Sebagai contoh, hasil-hasil penelitian yang dilakukan Holdman dan Freedheim
terhadap seribu kasus klinik mediknya, hanya dijumpai 59% dari anak-anak CP
yang dites adalah anak-anak tunagrahita (Kirk dan Gallagher, 1988). Hopkins,
Bice, dan Colton mendapatkan bahwa 49 % dari 992 anak CP yang dites adalah anak
tunagrahita. Sementara itu, Stephen dan Hawks memperkirakan bahwa antara 40-60%
dari anak CP adalah anak tunagrahita. Melakukan diagnosis untuk menentukan
apakah seorang anak adalah tunagrahita diantara anak-anak CP dengan tes
inteligensi yang baku adalah sangat sulit untuk dipercaya.
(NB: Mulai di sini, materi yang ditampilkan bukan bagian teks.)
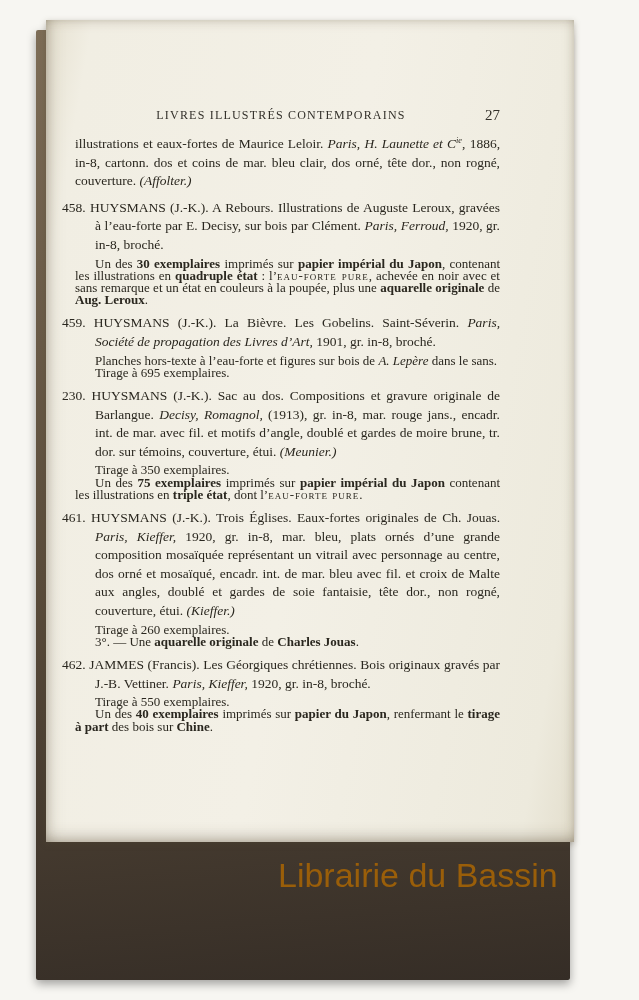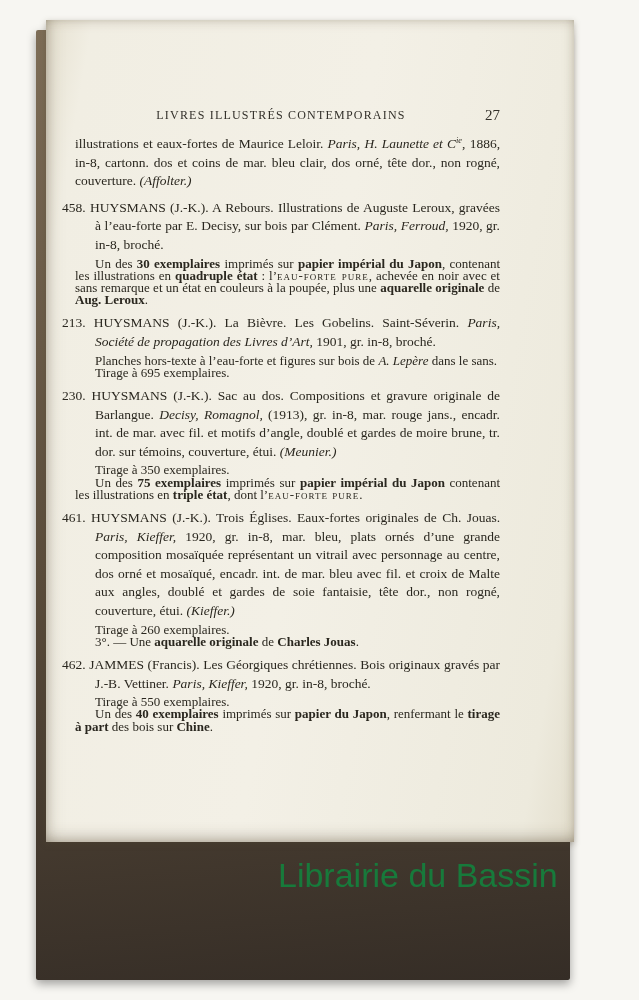--- a/index.html
+++ b/index.html
@@ -80,7 +80,7 @@
           </div>
         </div>
         <div class="entry">
-          <p class="body"><span class="num">213. </span><span>HUYSMANS (J.-K.). La Bièvre. Les Gobelins. Saint-Séverin. </span><span class="i">Paris, Société de propagation des Livres d’Art,</span><span> 1901, gr. in-8, broché.</span></p>
+          <p class="body"><span class="num">459. </span><span>HUYSMANS (J.-K.). La Bièvre. Les Gobelins. Saint-Séverin. </span><span class="i">Paris, Société de propagation des Livres d’Art,</span><span> 1901, gr. in-8, broché.</span></p>
           <div class="notes">
             <p class="note"><span>Planches hors-texte à l’eau-forte et figures sur bois de </span><span class="i">A. Lepère</span><span> dans le sans.</span></p>
             <p class="note"><span>Tirage à 695 exemplaires.</span></p>

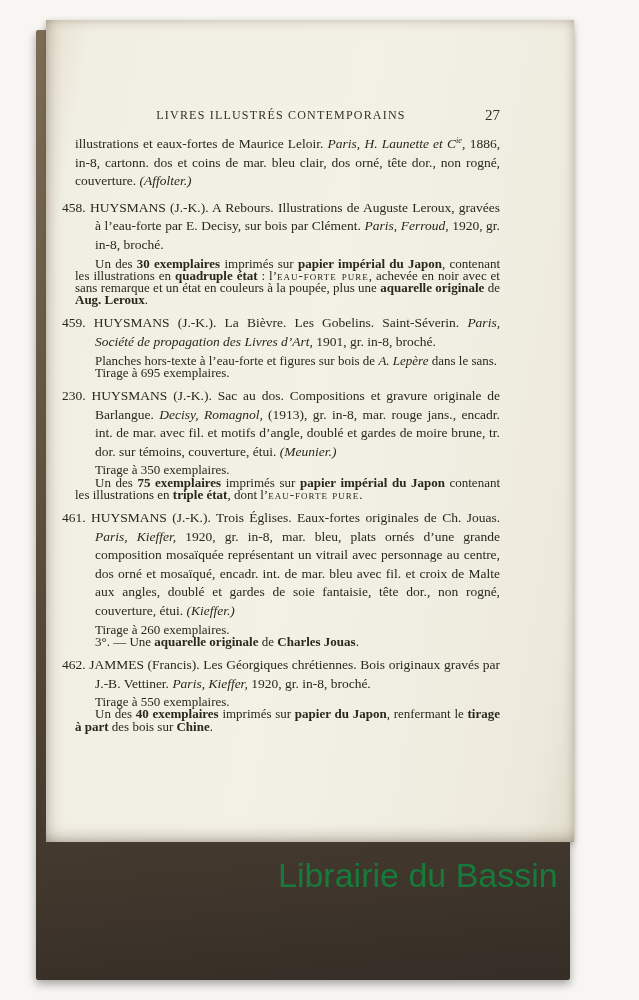--- a/index.html
+++ b/index.html
@@ -111,6 +111,6 @@
   </div>
 </div>
 
-<div class="watermark" style="color: #15803d;">Librairie du Bassin</div>
+<div class="watermark" style="color: #a16207;">Librairie du Bassin</div>
 
 </body></html>

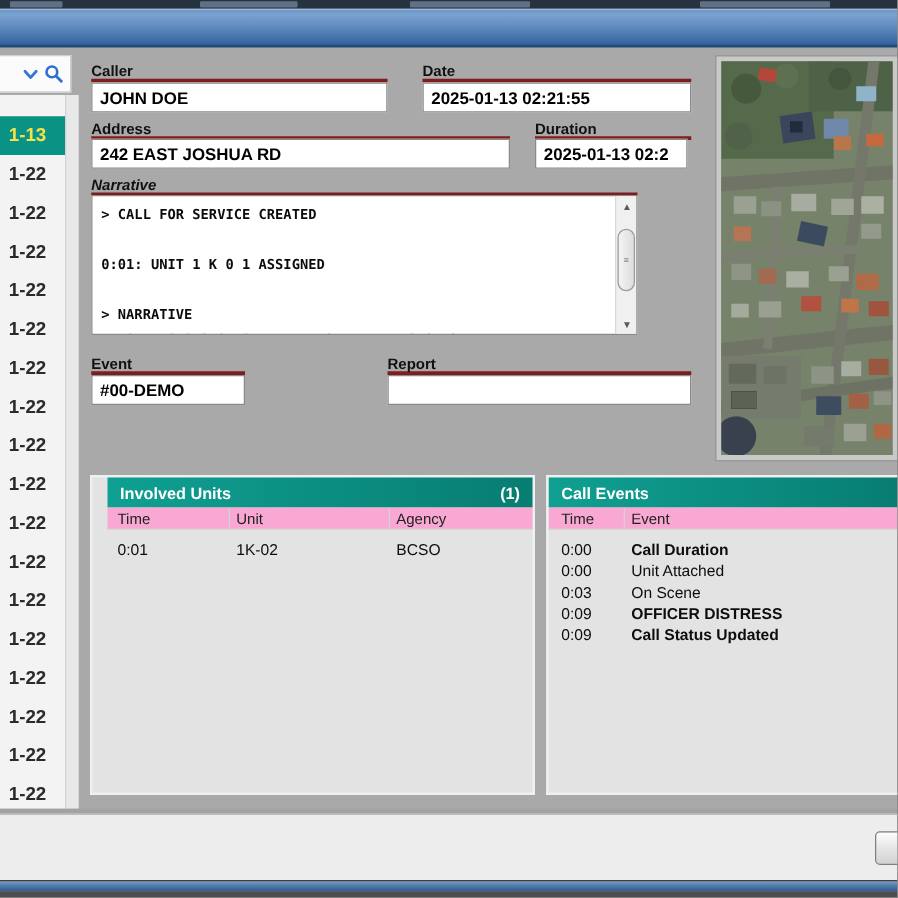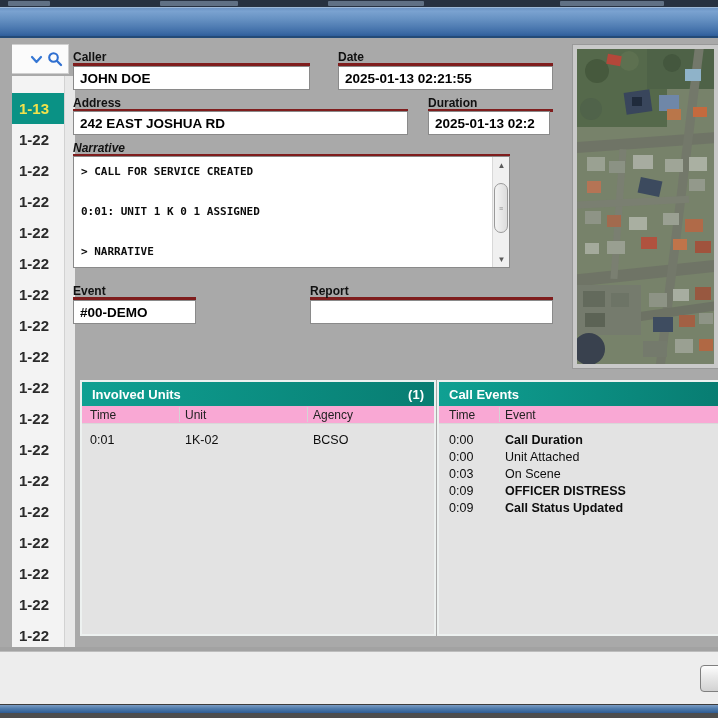--- a/index.html
+++ b/index.html
@@ -19,7 +19,7 @@
     border-top:1px solid #9db9d8; border-bottom:2px solid #234a77;
   }
   
-  .sidebar { position:absolute; left:12px; top:42px; width:63px; height:605px; }
+  .sidebar { position:absolute; left:0; top:42px; width:63px; height:605px; }
   .side-search {
     position:absolute; left:0; top:2px; width:57px; height:30px;
     background:#fbfbfb; border:1px solid #cfcfcf; border-left:none;

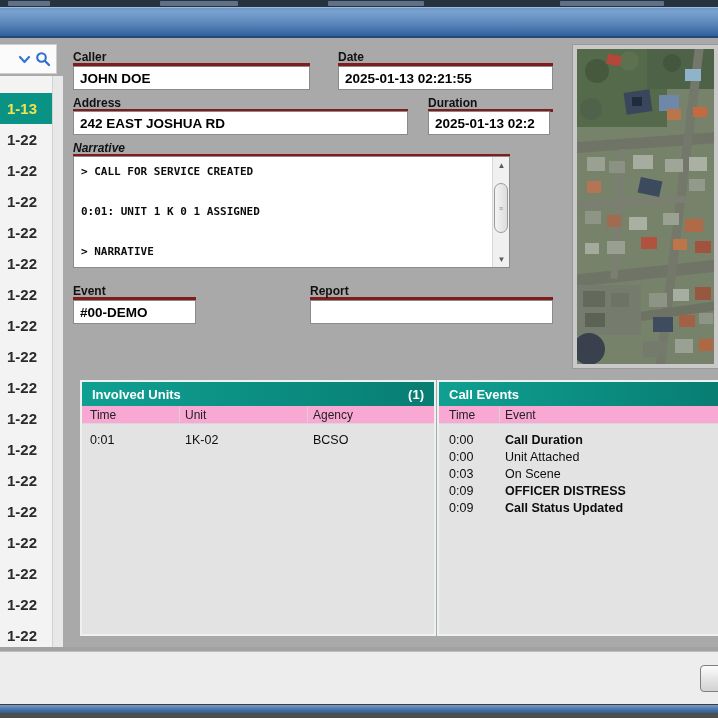--- a/index.html
+++ b/index.html
@@ -78,7 +78,7 @@
   .map-frame svg { display:block; }
   
   .panel { position:absolute; top:380px; height:256px; border:2px solid #edf1f0; background:#e3e3e3; }
-  .panel-iu { left:80px; width:356px; }
+  .panel-iu { left:72px; width:356px;padding-left:12px; }
   .panel-ce { left:437px; width:281px; border-right:none; }
   .panel-header {
     height:24px; background:linear-gradient(90deg,#0fa092,#087d72);

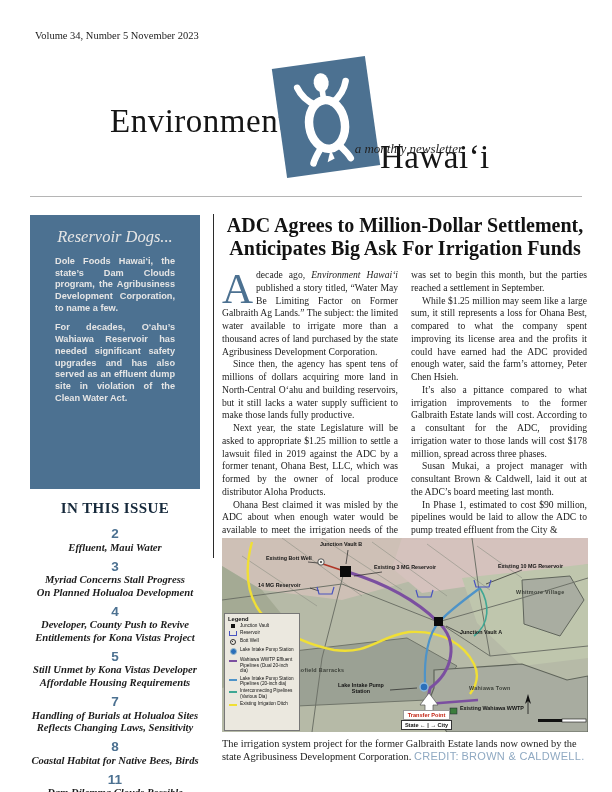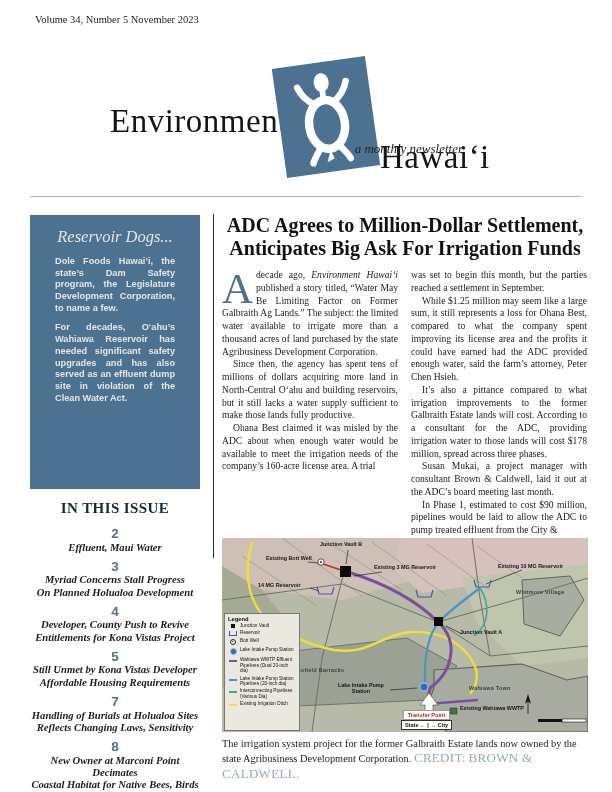--- a/index.html
+++ b/index.html
@@ -7,7 +7,7 @@
         font-family:"Liberation Serif",serif;color:#1b1b1b;margin:0 auto;}
 
   
-  .volume-line{position:absolute;left:35px;top:14px;font-size:10.5px;color:#222;}
+  .volume-line{position:absolute;left:35px;top:30px;font-size:10.5px;color:#222;}
   .mast-word{position:absolute;top:105px;font-size:33px;letter-spacing:.5px;color:#151515;line-height:1;}
   .mast-left{left:110px;}
   .mast-right{left:380px;margin-top:36px;}

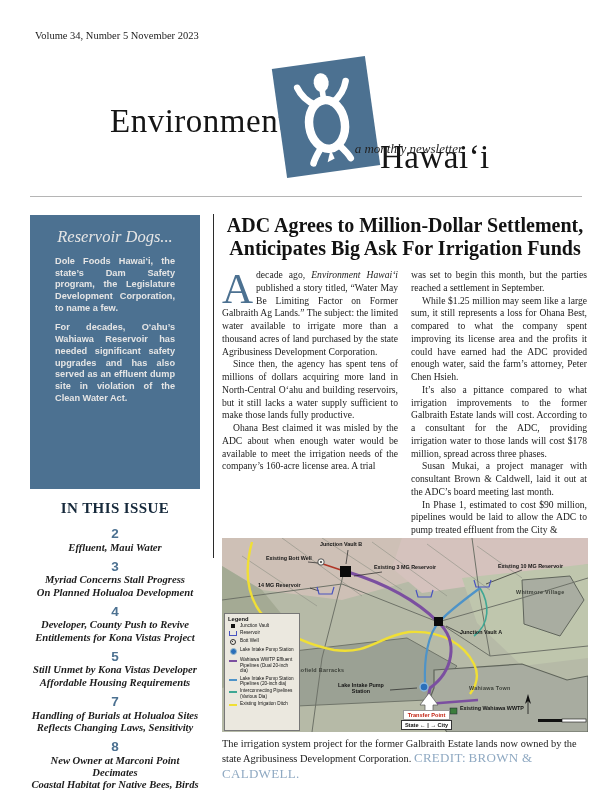--- a/index.html
+++ b/index.html
@@ -111,7 +111,7 @@
   <aside class="sidebar">
     <div class="feature-box">
       <div class="feature-title">Reservoir Dogs...</div>
-      <p>Dole Foods Hawai‘i, the state’s Dam Safety program, the Legislature Development Corporation, to name a few.</p>
+      <p>Dole Foods Hawai‘i, the state’s Dam Clouds program, the Agribusiness Development Corporation, to name a few.</p>
       <p>For decades, O‘ahu’s Wahiawa Reservoir has needed significant safety upgrades and has also served as an effluent dump site in violation of the Clean Water Act.</p>
     </div>
 

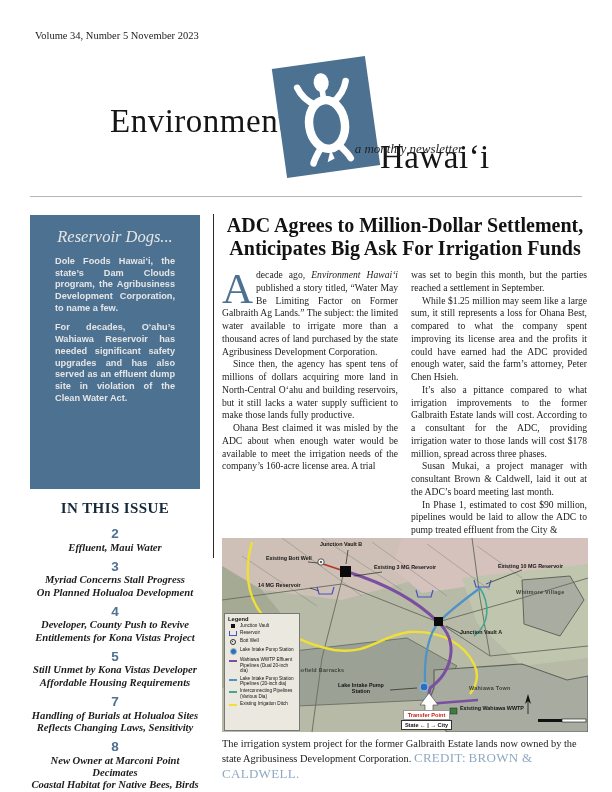--- a/index.html
+++ b/index.html
@@ -163,6 +163,7 @@
       <div class="col">
         <p><span class="dropcap">A</span><span>decade ago, </span><i>Environment Hawai‘i</i><span> published a story titled, “Water May Be Limiting Factor on Former Galbraith Ag Lands.” The subject: the limited water available to irrigate more than a thousand acres of land purchased by the state Agribusiness Development Corporation.</span></p>
         <p class="ind">Since then, the agency has spent tens of millions of dollars acquiring more land in North-Central O‘ahu and building reservoirs, but it still lacks a water supply sufficient to make those lands fully productive.</p>
+        <p class="ind">Next year, the state Legislature will be asked to appropriate $1.25 million to settle a lawsuit filed in 2019 against the ADC by a former tenant, Ohana Best, LLC, which was formed by the owner of local produce distributor Aloha Products.</p>
         <p class="ind">Ohana Best claimed it was misled by the ADC about when enough water would be available to meet the irrigation needs of the company’s 160-acre license area. A trial</p>
       </div>
       <div class="col">

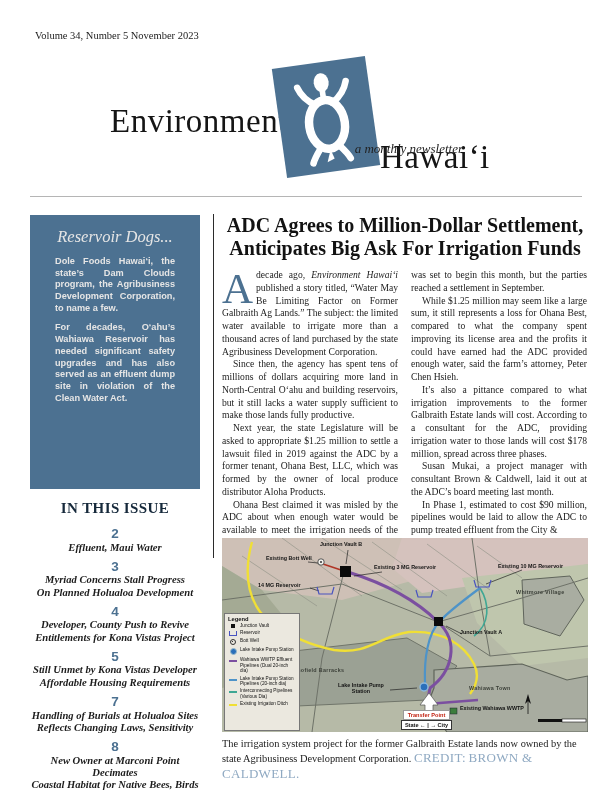--- a/index.html
+++ b/index.html
@@ -144,7 +144,6 @@
       </div>
       <div class="toc-item">
         <div class="toc-page">8</div>
-        <div class="toc-line">New Owner at Marconi Point Decimates</div>
         <div class="toc-line">Coastal Habitat for Native Bees, Birds</div>
       </div>
       <div class="toc-item">

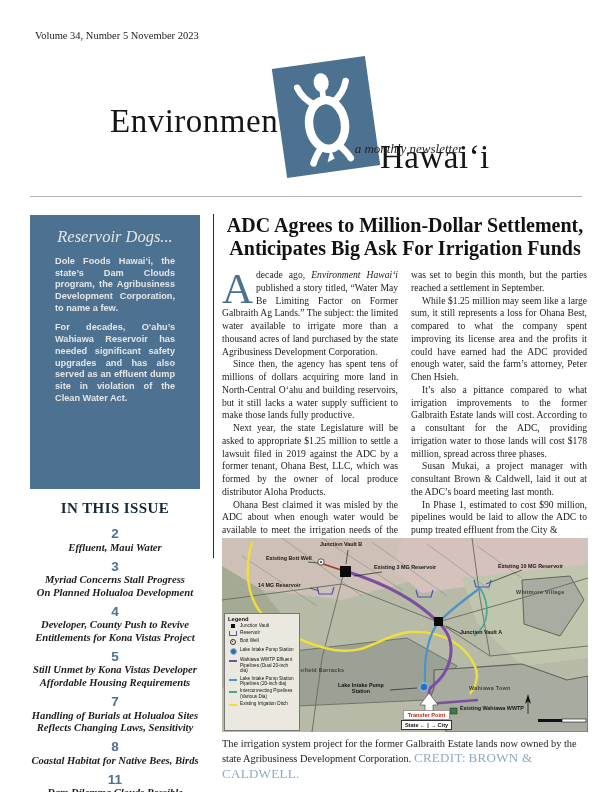--- a/index.html
+++ b/index.html
@@ -77,7 +77,7 @@
   .ico-line.teal{background:var(--pipe-teal);} .ico-line.yellow{background:var(--pipe-yellow);}
 
   .caption{position:absolute;left:222px;top:737px;width:368px;font-size:10.4px;line-height:1.26;color:#222;}
-  .credit{font-family:Liberation Serif, serif;font-size:13px;color:var(--credit);letter-spacing:.3px;}
+  .credit{font-family:Liberation Sans, sans-serif;font-size:11px;color:var(--credit);letter-spacing:.3px;}
 </style>
 </head>
 <body>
Seringkali kurangnya
kemampuan dalam berbicara dan lemahnya kontrol terhadap gerak-gerak spastik
pada anak-anak CP memberikan kesan bahwa anak-anak tersebut adalah anak-anak
tunagrahita. Pada kenyataannya, sebenarnya hanya sedikit terdapat hubungan
langsung antara tingkat gangguan fisik dengan inteligensi pada anak-anak CP.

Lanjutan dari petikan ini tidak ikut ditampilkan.